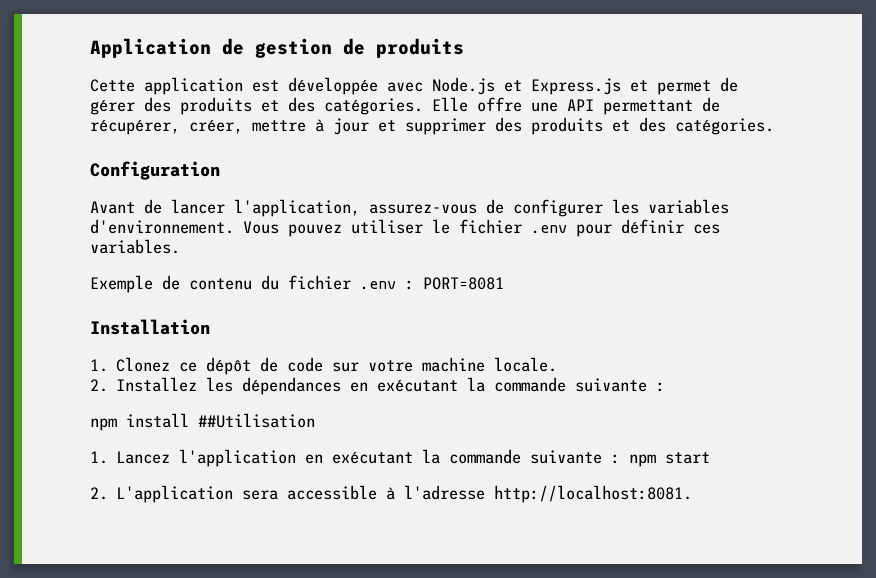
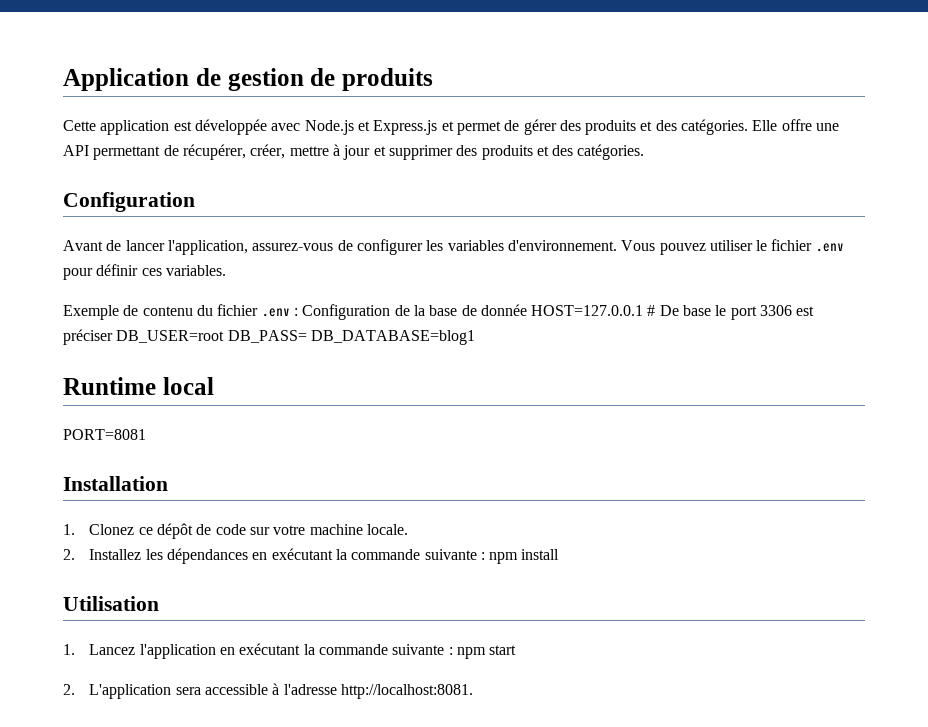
- Exemple de contenu du fichier .env : PORT=8081
+ Exemple de contenu du fichier .env : Configuration de la base de donnée HOST=127.0.0.1 # De base le port 3306 est préciser DB_USER=root DB_PASS= DB_DATABASE=blog1
+ Runtime local
+ PORT=8081
- 2. Installez les dépendances en exécutant la commande suivante :
- npm install ##Utilisation
+ 2. Installez les dépendances en exécutant la commande suivante : npm install
+ Utilisation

Problem statement
In the listing above, find each line with the word "commande" and copy it.

Exercise solution
- 2. Installez les dépendances en exécutant la commande suivante :
+ 2. Installez les dépendances en exécutant la commande suivante : npm install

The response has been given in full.